Synergistic effects of ferritin and propolis in modulation of beryllium induced toxicogenic alterations.

Synergistic therapeutic potential of ferritin (5mg/kg, i.p.) and propolis (honeybee hive product; 200mg/kg, p.o.) was analyzed to encounter the beryllium induced biochemical and ultra morphological alterations. Female albino rats were exposed to beryllium nitrate (1mg/kg, i.p.) daily for 28 days followed by treatment of above mentioned therapeutic agents either individually or in combination for five consecutive days. Exposure to beryllium increased its concentration in serum, liver and kidney and significantly altered the activities of CYP2E1 and CYP1A2 enzymes, microsomal lipid peroxidation and microsomal proteins.
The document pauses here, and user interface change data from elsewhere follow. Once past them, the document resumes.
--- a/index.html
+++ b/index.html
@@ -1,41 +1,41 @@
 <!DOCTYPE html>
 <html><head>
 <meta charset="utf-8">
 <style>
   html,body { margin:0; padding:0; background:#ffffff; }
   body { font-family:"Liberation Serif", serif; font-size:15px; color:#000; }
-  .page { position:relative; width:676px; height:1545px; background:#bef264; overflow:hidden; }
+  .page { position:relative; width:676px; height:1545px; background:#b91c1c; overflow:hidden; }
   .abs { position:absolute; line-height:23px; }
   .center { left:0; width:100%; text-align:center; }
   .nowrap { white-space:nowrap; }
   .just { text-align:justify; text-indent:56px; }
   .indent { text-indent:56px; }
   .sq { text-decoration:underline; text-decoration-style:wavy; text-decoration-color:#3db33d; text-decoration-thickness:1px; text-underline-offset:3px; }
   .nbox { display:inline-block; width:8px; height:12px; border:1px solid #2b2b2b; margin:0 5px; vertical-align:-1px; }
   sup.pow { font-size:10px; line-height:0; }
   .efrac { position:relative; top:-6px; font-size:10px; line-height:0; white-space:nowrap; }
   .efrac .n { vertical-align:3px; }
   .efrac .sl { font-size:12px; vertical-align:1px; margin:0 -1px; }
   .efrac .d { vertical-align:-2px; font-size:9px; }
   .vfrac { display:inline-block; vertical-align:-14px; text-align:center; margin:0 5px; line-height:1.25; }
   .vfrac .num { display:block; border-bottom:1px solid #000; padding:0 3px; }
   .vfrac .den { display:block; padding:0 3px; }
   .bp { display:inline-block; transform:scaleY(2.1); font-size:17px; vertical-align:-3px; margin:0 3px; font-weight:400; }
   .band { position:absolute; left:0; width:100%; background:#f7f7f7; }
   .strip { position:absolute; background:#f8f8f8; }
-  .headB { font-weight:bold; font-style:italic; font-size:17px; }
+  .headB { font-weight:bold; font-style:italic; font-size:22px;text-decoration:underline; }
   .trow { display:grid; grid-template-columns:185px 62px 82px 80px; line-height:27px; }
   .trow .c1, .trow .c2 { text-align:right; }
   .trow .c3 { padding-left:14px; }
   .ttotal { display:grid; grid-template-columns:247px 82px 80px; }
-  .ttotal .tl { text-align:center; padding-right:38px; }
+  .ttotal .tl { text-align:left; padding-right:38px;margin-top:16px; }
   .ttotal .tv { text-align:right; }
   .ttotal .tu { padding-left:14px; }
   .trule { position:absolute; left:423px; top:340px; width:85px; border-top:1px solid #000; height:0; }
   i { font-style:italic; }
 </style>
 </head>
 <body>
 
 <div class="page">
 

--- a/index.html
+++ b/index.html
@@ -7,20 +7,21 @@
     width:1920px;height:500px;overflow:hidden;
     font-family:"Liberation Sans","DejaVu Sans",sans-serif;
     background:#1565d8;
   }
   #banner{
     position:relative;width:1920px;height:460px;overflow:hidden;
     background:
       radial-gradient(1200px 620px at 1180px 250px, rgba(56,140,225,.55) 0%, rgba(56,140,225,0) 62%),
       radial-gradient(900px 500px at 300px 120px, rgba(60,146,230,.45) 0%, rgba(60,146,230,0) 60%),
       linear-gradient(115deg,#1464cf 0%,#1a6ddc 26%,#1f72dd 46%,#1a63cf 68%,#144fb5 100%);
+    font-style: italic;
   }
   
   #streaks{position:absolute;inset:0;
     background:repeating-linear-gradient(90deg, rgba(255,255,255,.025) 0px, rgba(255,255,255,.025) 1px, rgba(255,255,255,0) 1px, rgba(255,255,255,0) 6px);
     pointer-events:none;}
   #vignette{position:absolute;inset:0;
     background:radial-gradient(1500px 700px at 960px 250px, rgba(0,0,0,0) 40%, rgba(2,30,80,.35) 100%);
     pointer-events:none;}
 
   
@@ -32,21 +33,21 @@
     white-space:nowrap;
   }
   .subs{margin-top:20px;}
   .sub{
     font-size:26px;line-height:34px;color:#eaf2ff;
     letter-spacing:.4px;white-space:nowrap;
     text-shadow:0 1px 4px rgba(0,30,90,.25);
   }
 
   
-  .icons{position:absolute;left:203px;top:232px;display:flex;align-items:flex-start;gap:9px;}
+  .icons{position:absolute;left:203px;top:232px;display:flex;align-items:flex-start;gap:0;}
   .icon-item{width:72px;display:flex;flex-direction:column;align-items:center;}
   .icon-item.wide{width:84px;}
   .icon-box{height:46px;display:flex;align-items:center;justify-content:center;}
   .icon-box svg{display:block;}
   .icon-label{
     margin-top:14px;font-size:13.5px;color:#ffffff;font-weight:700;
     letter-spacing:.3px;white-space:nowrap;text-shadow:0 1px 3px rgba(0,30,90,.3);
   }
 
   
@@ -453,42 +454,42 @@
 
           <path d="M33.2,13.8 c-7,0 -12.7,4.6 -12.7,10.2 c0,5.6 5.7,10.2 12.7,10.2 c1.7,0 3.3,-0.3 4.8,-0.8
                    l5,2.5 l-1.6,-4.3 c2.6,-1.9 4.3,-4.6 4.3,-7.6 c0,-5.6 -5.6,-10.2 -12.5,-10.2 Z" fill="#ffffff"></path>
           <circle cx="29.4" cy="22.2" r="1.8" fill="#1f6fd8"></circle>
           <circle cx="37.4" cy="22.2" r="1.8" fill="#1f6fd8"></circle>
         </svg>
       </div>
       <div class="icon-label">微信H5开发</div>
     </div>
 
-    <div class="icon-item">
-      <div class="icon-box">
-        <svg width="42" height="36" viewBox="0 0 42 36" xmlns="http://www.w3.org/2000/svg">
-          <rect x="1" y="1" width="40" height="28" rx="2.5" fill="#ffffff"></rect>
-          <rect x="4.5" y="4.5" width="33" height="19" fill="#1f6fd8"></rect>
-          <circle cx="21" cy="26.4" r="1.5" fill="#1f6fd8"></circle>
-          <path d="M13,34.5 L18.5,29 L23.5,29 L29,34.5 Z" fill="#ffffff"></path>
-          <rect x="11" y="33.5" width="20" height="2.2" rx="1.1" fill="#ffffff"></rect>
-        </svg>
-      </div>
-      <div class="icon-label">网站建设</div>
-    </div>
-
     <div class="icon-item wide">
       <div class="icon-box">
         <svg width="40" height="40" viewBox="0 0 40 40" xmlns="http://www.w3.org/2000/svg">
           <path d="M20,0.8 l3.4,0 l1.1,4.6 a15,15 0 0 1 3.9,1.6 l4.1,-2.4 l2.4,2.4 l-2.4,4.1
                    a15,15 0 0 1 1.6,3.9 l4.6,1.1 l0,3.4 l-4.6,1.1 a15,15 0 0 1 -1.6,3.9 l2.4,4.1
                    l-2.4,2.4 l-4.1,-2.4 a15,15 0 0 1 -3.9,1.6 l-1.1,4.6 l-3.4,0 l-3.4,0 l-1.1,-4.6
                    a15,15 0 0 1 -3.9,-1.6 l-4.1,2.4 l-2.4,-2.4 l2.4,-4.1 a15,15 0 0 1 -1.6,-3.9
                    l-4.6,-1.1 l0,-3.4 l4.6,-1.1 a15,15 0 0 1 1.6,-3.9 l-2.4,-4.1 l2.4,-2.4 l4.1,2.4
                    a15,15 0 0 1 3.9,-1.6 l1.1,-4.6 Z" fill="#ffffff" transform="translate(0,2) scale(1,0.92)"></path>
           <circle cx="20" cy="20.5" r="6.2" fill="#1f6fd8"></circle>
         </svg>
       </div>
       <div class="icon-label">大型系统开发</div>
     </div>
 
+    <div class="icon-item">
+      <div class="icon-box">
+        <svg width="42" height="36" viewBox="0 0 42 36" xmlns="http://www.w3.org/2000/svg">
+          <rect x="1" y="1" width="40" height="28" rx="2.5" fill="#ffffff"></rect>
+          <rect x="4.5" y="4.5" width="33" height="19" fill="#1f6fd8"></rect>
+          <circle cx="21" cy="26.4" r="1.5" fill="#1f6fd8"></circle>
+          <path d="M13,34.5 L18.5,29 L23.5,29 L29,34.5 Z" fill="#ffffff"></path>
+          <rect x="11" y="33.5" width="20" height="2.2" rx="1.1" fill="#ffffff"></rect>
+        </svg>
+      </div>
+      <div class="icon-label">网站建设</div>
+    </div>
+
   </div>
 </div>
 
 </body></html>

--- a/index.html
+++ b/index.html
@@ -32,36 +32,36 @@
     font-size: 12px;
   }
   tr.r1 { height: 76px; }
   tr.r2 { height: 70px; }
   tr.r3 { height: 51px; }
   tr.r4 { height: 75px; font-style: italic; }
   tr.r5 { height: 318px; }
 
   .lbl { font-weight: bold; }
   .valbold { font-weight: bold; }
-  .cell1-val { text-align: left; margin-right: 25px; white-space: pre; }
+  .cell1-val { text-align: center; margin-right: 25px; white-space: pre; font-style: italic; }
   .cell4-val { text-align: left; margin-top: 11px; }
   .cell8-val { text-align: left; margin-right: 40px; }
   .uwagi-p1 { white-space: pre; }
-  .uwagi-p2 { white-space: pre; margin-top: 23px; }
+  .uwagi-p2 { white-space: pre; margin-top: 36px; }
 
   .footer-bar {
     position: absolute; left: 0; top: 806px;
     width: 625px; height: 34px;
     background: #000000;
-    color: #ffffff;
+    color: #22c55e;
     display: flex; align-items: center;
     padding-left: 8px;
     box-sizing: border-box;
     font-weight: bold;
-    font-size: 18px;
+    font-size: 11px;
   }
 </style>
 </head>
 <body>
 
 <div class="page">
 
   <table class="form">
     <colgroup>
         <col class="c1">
Activities of aspartate aminotransferase, alanine aminotransferase, alkaline phosphatase, lactate dehydrogenase, gamma-glutamyl transpeptidase, bilirubin, protein, creatinine and urea in serum as well as hemoglobin and blood glucose level; activity of acid phosphatase, alkaline phosphatase, adenosine triphosphatase, glucose-6-phosphatase and succinic dehydrogenase, total triglycerides, total cholesterol, total protein contents, glycogen contents, lipid peroxidation and glutathione level in liver and kidney were significantly altered after beryllium administration. Beryllium exposure severely altered ultramorphology of liver and kidney that proved its toxic consequences at cellular level. Ferritin in combination with propolis dramatically reversed the alterations of these variables towards control in a synergistic manner concluding its beneficial effects over monotherapy in attenuating beryllium induced systemic toxicity.